▶ [What this task involves]: Reproduce every line in the listing that contains the word "varier".

▶ [Task inputs]:
╔══
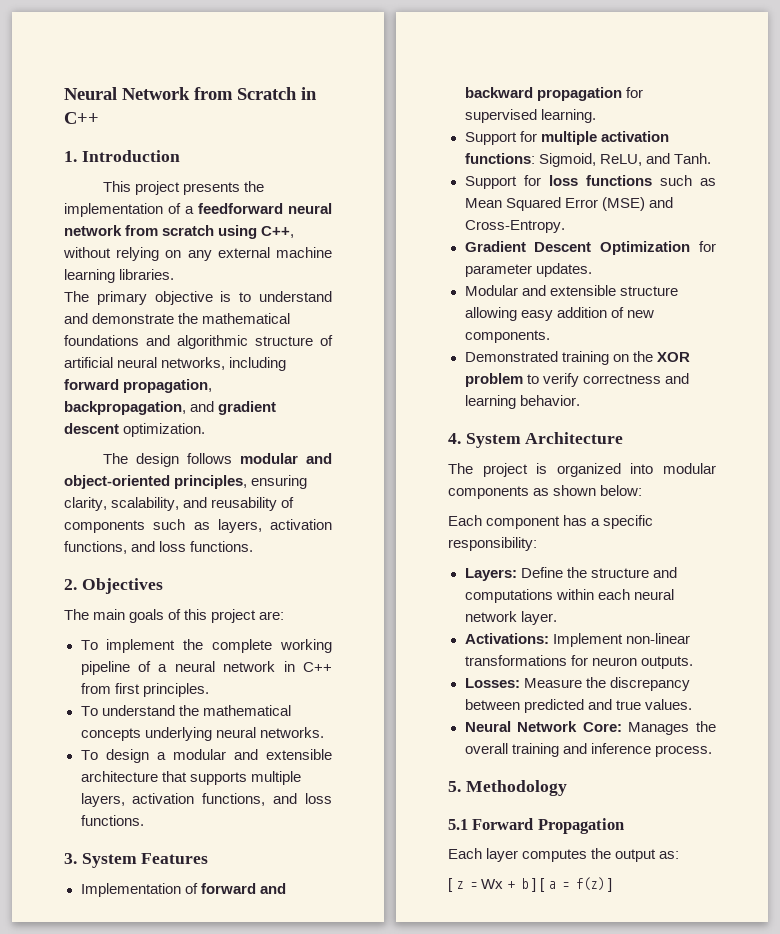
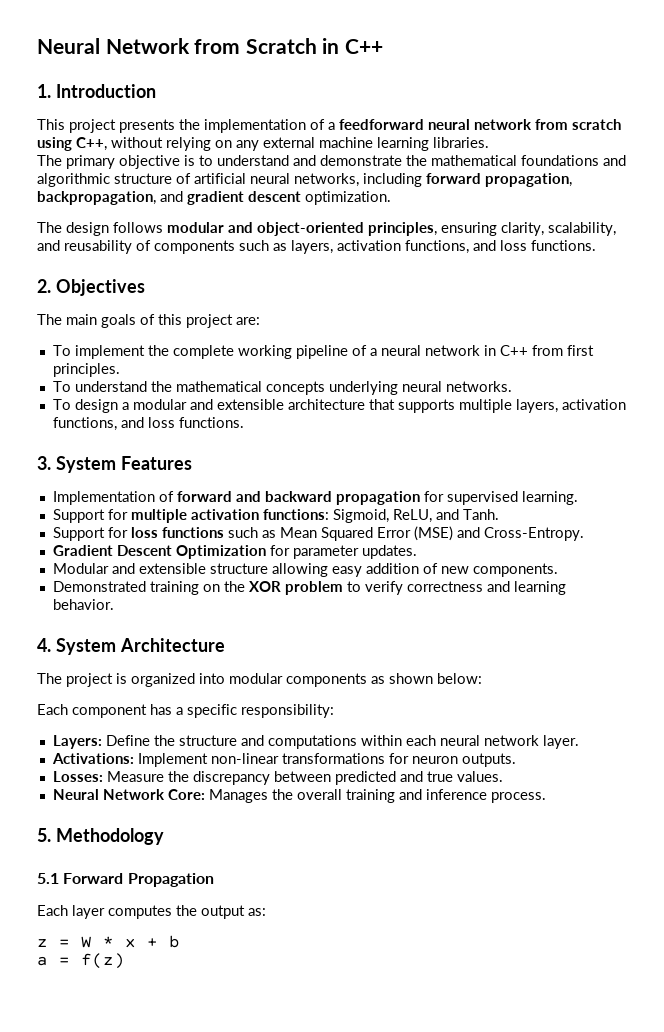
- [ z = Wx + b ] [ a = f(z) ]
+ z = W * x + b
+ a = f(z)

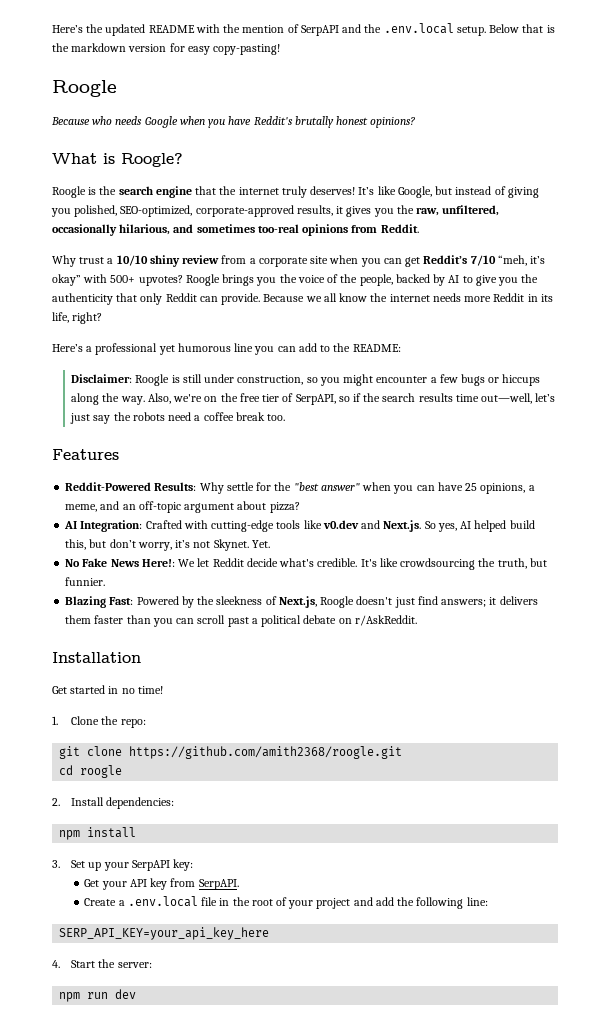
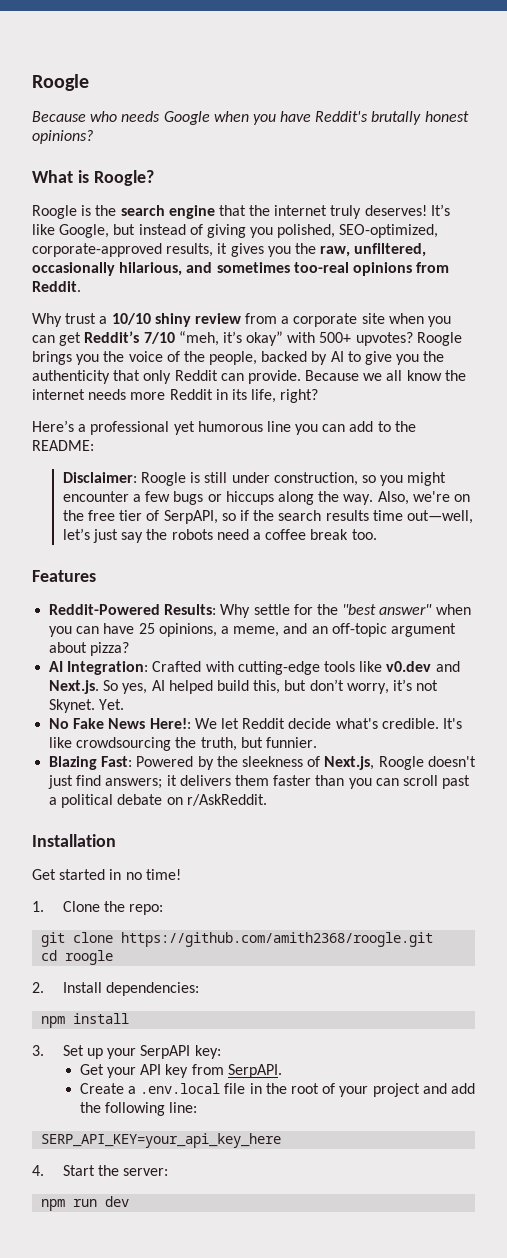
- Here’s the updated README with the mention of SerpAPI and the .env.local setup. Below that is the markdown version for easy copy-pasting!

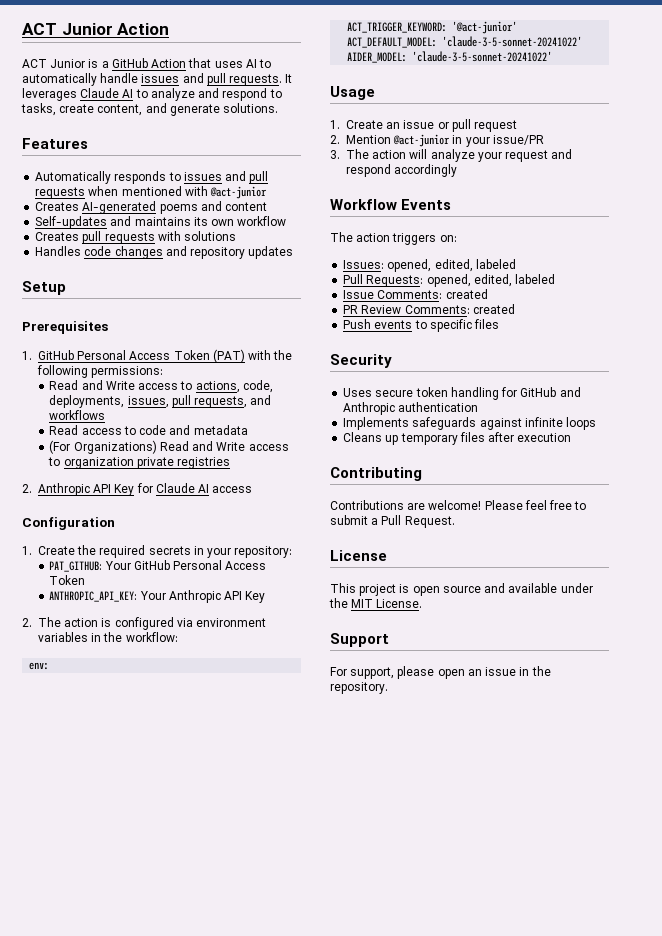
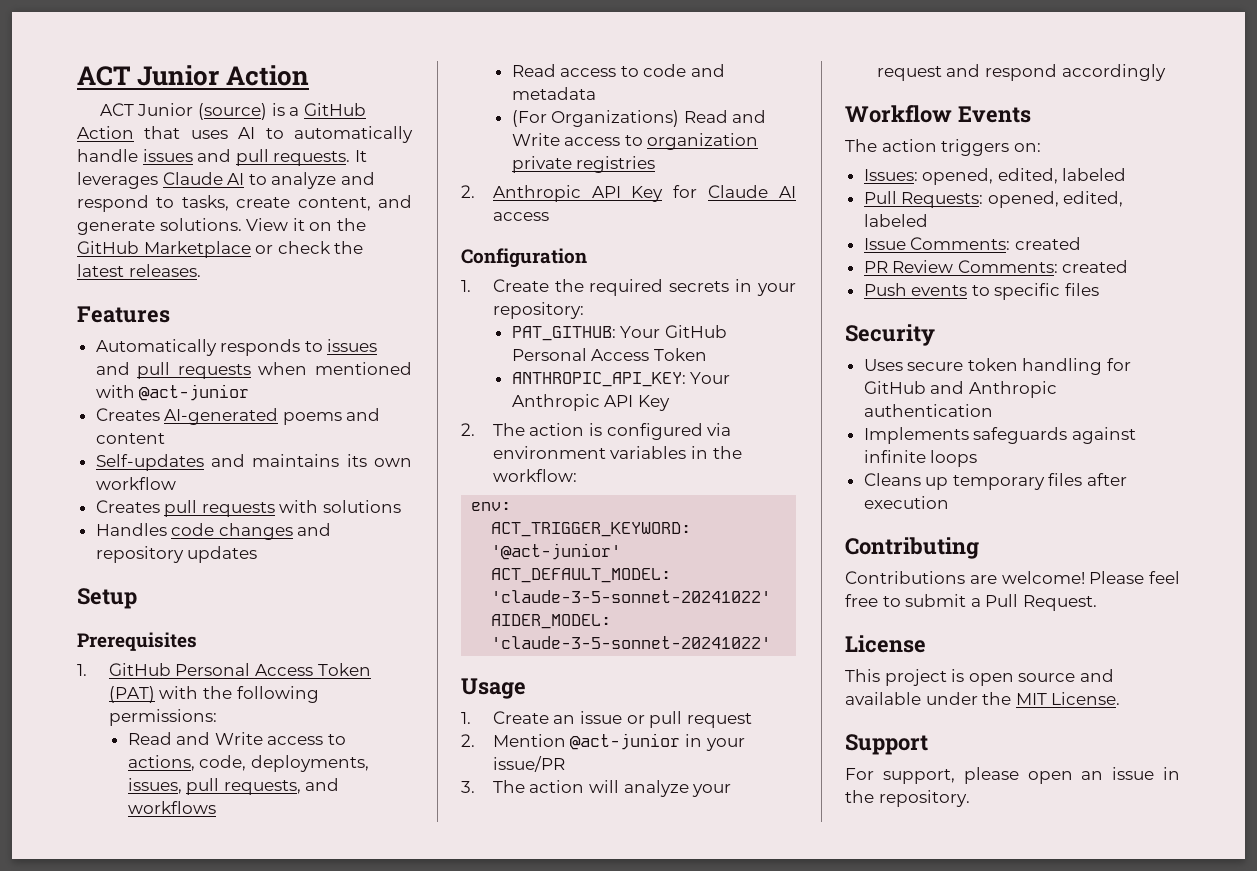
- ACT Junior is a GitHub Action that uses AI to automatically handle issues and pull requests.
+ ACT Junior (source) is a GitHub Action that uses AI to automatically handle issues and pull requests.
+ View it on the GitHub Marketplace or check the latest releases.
╚══
╔══
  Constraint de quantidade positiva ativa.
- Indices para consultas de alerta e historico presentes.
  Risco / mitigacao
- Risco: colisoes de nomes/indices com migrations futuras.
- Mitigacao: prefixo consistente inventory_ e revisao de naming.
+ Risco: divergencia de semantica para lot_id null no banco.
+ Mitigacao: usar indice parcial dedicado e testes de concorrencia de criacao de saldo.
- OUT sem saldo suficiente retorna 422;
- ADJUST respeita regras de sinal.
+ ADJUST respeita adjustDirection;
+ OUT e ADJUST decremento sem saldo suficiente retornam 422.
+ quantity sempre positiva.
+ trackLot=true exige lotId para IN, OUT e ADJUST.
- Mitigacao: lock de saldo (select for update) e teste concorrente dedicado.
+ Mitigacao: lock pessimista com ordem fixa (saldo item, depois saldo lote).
╚══
╔══
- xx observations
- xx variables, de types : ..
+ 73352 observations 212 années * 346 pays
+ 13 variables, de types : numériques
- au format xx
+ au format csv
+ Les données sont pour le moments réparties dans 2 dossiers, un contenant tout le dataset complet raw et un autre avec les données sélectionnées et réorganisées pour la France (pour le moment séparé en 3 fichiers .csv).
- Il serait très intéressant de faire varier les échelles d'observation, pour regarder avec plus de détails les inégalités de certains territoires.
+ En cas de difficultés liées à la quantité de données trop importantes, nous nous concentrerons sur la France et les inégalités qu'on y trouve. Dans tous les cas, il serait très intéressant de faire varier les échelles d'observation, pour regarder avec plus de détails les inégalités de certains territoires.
╚══
▶ [Response to this exercise]:
- Il serait très intéressant de faire varier les échelles d'observation, pour regarder avec plus de détails les inégalités de certains territoires.
+ En cas de difficultés liées à la quantité de données trop importantes, nous nous concentrerons sur la France et les inégalités qu'on y trouve. Dans tous les cas, il serait très intéressant de faire varier les échelles d'observation, pour regarder avec plus de détails les inégalités de certains territoires.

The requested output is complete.